The interfaith event was officially sideways.
In the dozen inter-religious events I have attended in the last few years, this was the first time we have encountered hostility – and boy did it come strong. Thankfully, we only had to endure about 10 minutes of wild-eyed, out-of-context, unhinged questions – although it seemed like it lasted an hour. The members of the clergy did a great job of extending their answers – sort of like the 4-corners offense in basketball lingo. The event came to a close and the Dr. Eppinger thanked everything for coming.
At this point, I didn’t know if I would have to play the role of secret service agent, and exit – stage left. Would this be the moment where the crowd joins up with Goldberg’s crew and starts screaming “Go back to where you came from”? But a funny thing happened – instead of being taunted with jeers, chants and madness – we were greeted by hugs, handshakes and gestures of goodwill streamed from the majority of the crowd. The Tea Party reps were still looking for a confrontation after the event was over, but their hostility was completely overshadowed by the warmth and compassion from the rest of the attendees. As the angry Tea Party lady peered in the distance, the rabbi asked us – “You have time to go to lunch?” We obliged the rabbi on his offer, much to the chagrin of our counterparts.

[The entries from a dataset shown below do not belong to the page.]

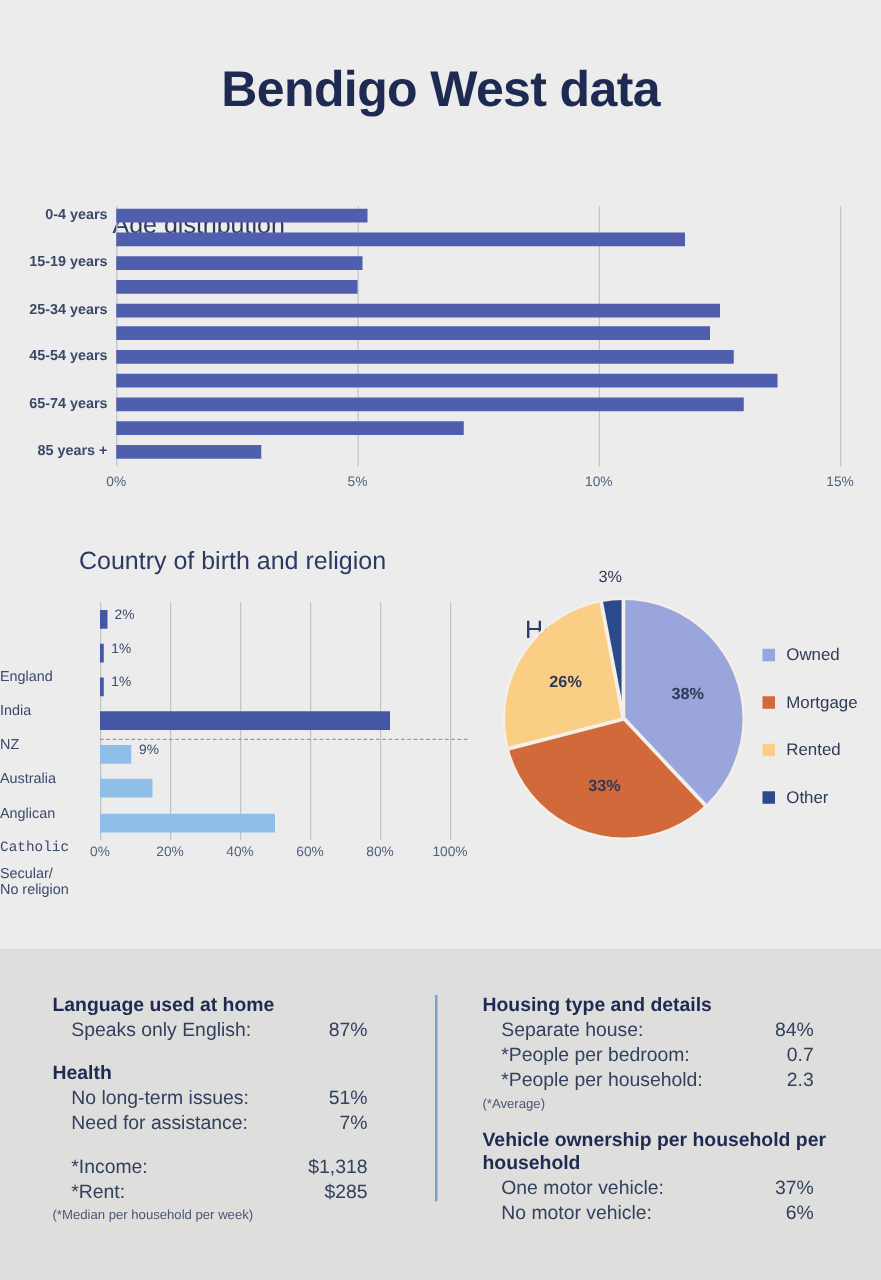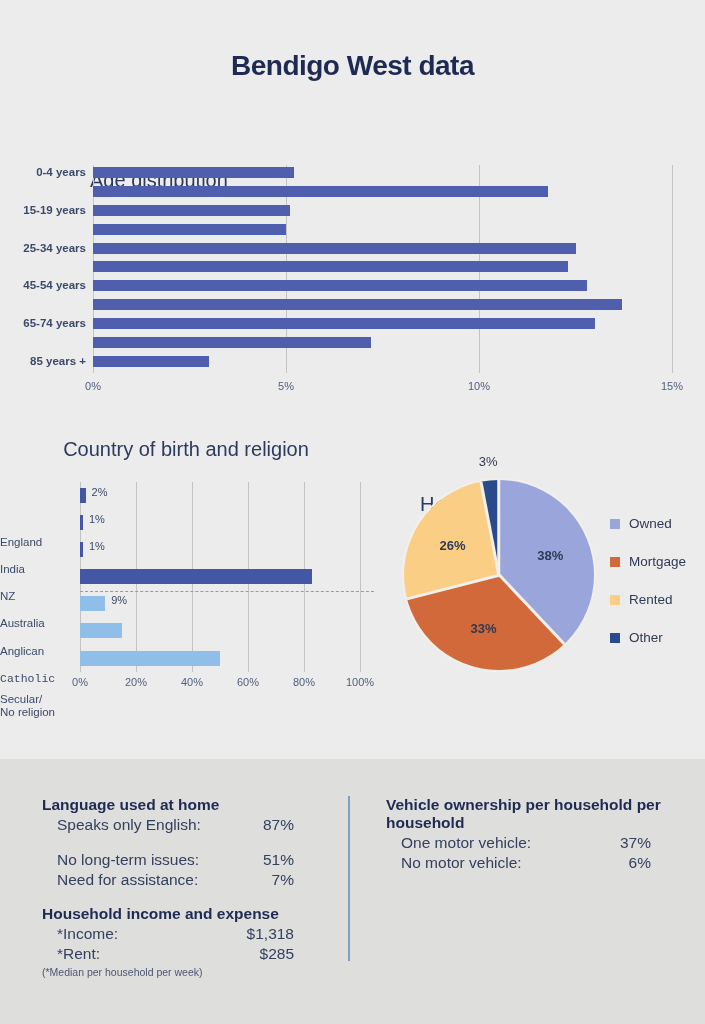"Bendigo West data" .title { font-size: 28px -> 40px }
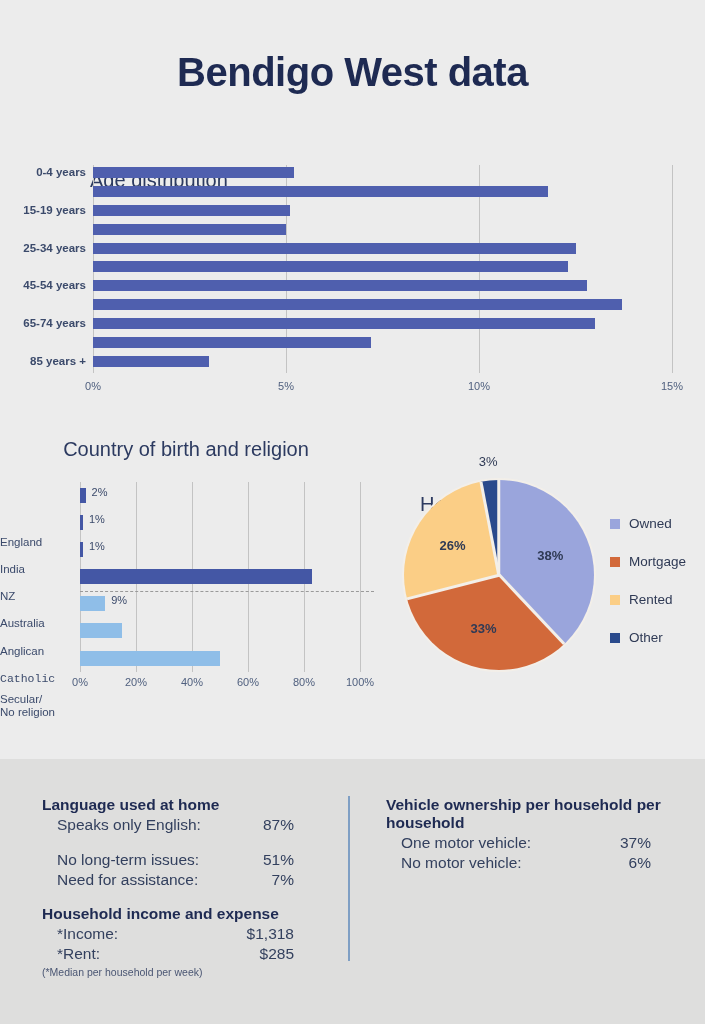"Housing type and details" div.stat-group { html: none -> <div> <div>Housing type and details</div> <div> <span>Separate house:</span> <span>84%</span> </div> <div> <span>*People per bedroom:</span> <span>0.7</span> </div> <div> <span>*People per household:</span> <span>2.3</span> </div> <div>(*Average)</div> </div> }
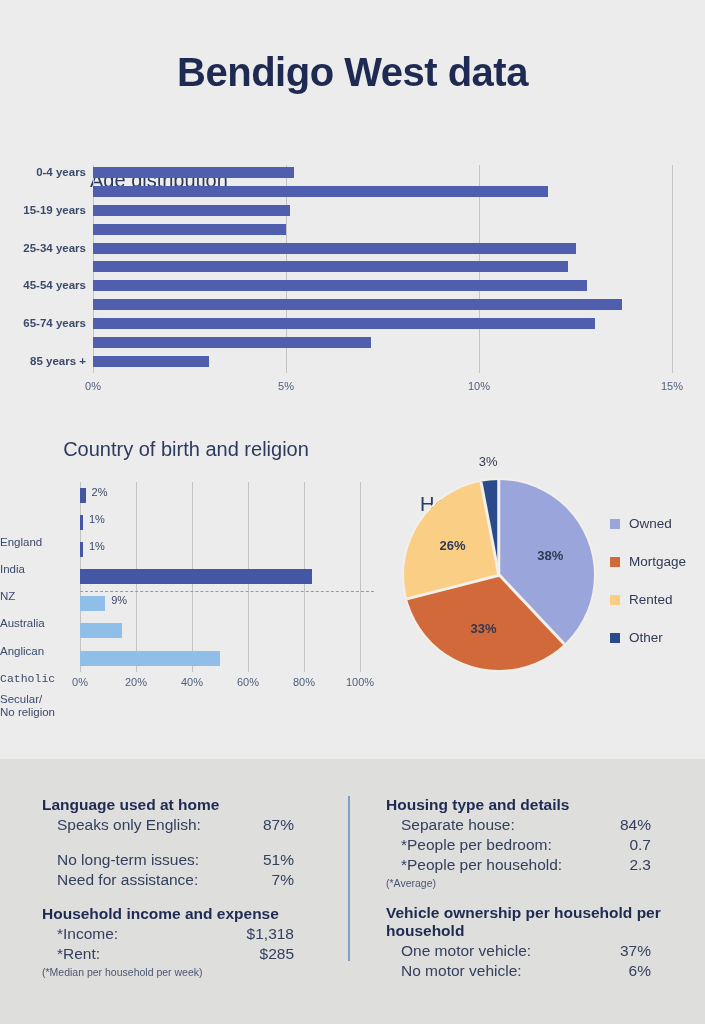"Health" div.stat-group-title { html: none -> <div>Health</div> }
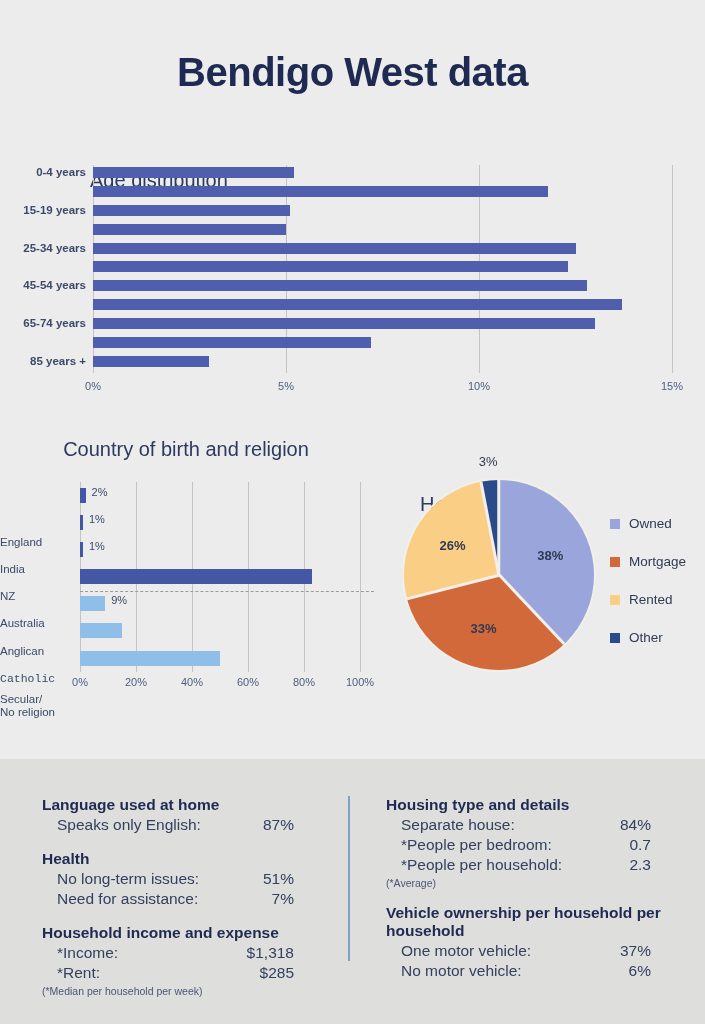"Household income and expense" div.stat-group-title { html: <div>Household income and expense</div> -> none }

For the hour and a half that we sat in the auditorium, the question “what are we doing here?” kept resonating in my mind. It was impossible to shake the feeling that we were on the road to accomplishing nothing but increasing our anxiety levels. But as we are taught in our faith, if you approach a potentially negative situation with the best of intentions – there is always a positive that will arise from it. Thankfully, the ensuing lunch with the rabbi opened up such positive avenues. After leaving the tension of the previous environment, it was great to just sit down and have meaningful dialogue with another member of the faith-based community. In this brief but meaningful conversation, we were able to discuss myths and misconceptions about our respective faiths along with the organizations that we represent.
More importantly, we all reached the conclusion that while interfaith events are great and have their place, the more important work will be “hands-on” and educating our communities on a grassroots level. As many activists and clergy who have participated in interfaith events have said before, we shouldn’t be trained to just “tolerate” each other. Its time to transcend those lines and advance the conversation past the uncomfortable smiles, selective hearing, and simply going back to business as usual after the event is over. Thankfully, with the relationships we forged on this day, there is definitely hope for a greater and more meaningful level of participation in the future. And while the detractors attempted to steer this event off the tracks, they actually helped strengthen the bond between faith leaders, and ensure that we will work together to defeat the forces of hate and intolerance.